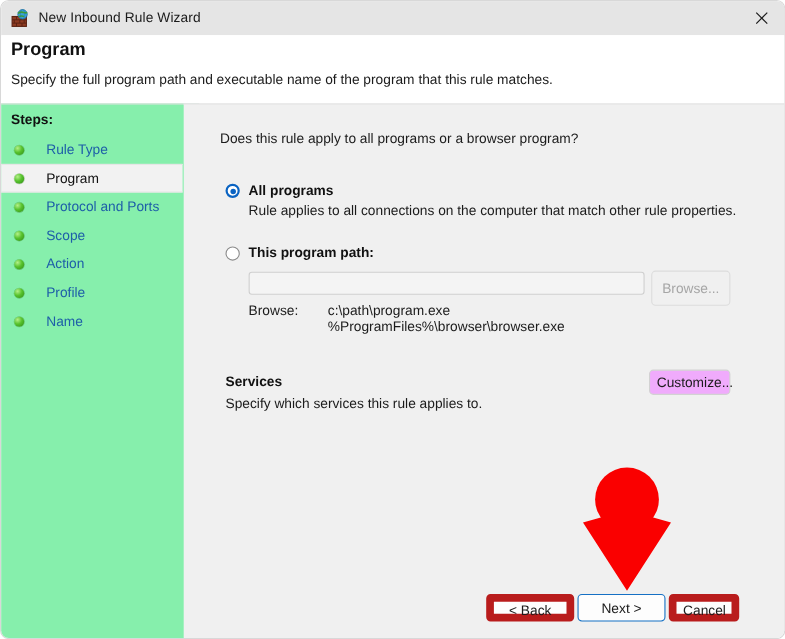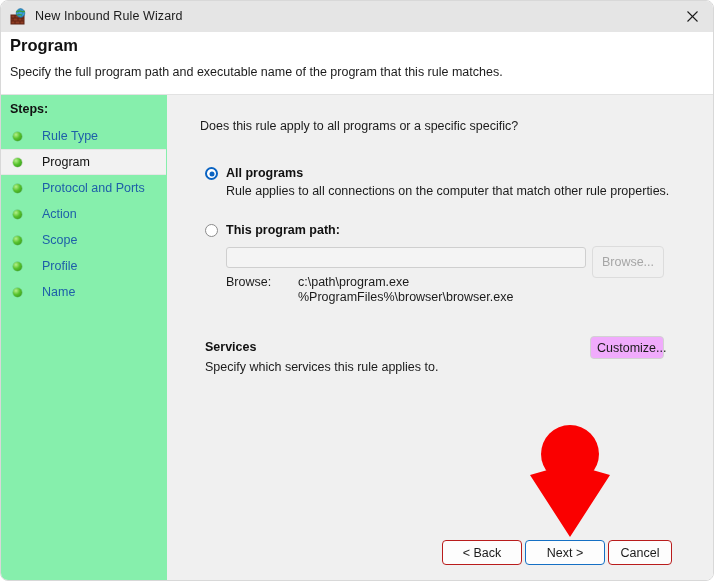--- a/index.html
+++ b/index.html
@@ -386,7 +386,7 @@
 
   <div id="content">
 
-    <div id="question">Does this rule apply to all programs or a specific specific?</div>
+    <div id="question">Does this rule apply to all programs or a browser program?</div>
 
     <div id="radio-all-programs-row" class="radio-row">
       <span class="radio-mark checked"></span>

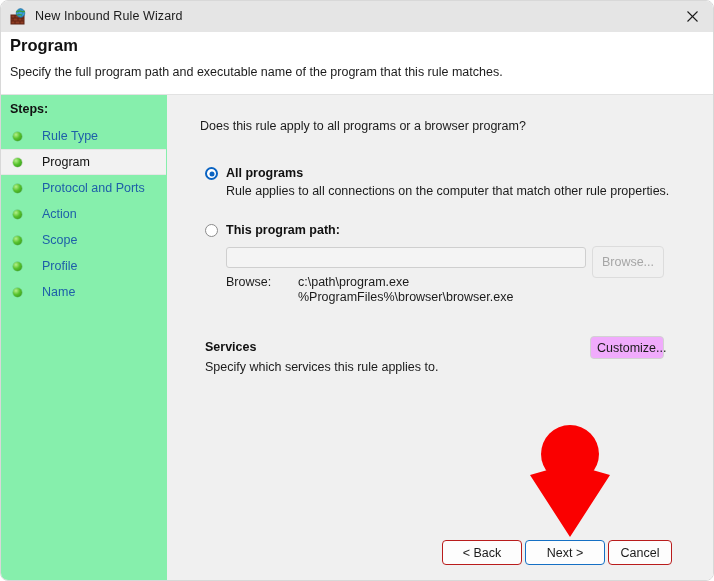--- a/index.html
+++ b/index.html
@@ -363,12 +363,12 @@
 
       <div class="step-item">
         <span class="step-bullet"></span>
+        <span class="step-label">Scope</span>
+      </div>
+
+      <div class="step-item">
+        <span class="step-bullet"></span>
         <span class="step-label">Action</span>
-      </div>
-
-      <div class="step-item">
-        <span class="step-bullet"></span>
-        <span class="step-label">Scope</span>
       </div>
 
       <div class="step-item">

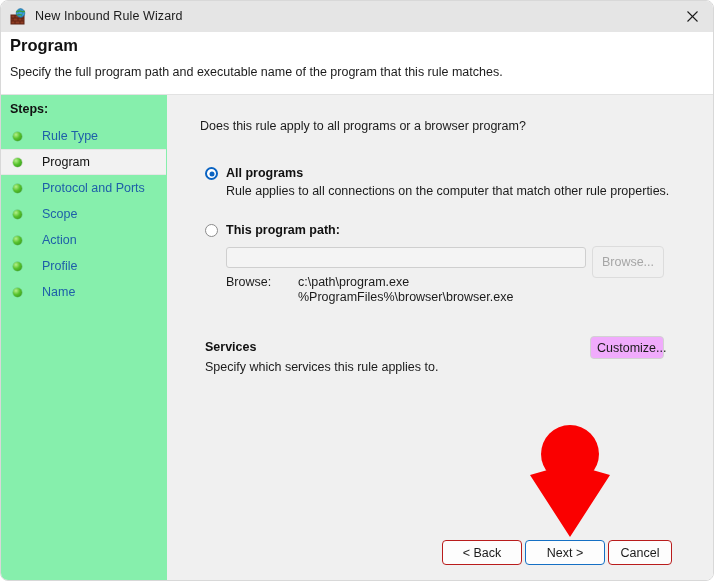--- a/index.html
+++ b/index.html
@@ -281,7 +281,7 @@
     height: 25px;
     box-sizing: border-box;
     background: #fdfdfd;
-    border: 1px solid #b91c1c;
+    border: 7px solid #b91c1c;
     border-radius: 4px;
     font-family: "Liberation Sans", sans-serif;
     font-size: 12.5px;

◆ ◆ ◆

■ Assignment:
Can the lines from the one with "-363,12 +363,12 @@" to the end of the records above be quoted exactly, both ends included, with every picture omitted?

■ Exercise output:
@@ -363,12 +363,12 @@
 
       <div class="step-item">
         <span class="step-bullet"></span>
+        <span class="step-label">Scope</span>
+      </div>
+
+      <div class="step-item">
+        <span class="step-bullet"></span>
         <span class="step-label">Action</span>
-      </div>
-
-      <div class="step-item">
-        <span class="step-bullet"></span>
-        <span class="step-label">Scope</span>
       </div>
 
       <div class="step-item">

--- a/index.html
+++ b/index.html
@@ -281,7 +281,7 @@
     height: 25px;
     box-sizing: border-box;
     background: #fdfdfd;
-    border: 1px solid #b91c1c;
+    border: 7px solid #b91c1c;
     border-radius: 4px;
     font-family: "Liberation Sans", sans-serif;
     font-size: 12.5px;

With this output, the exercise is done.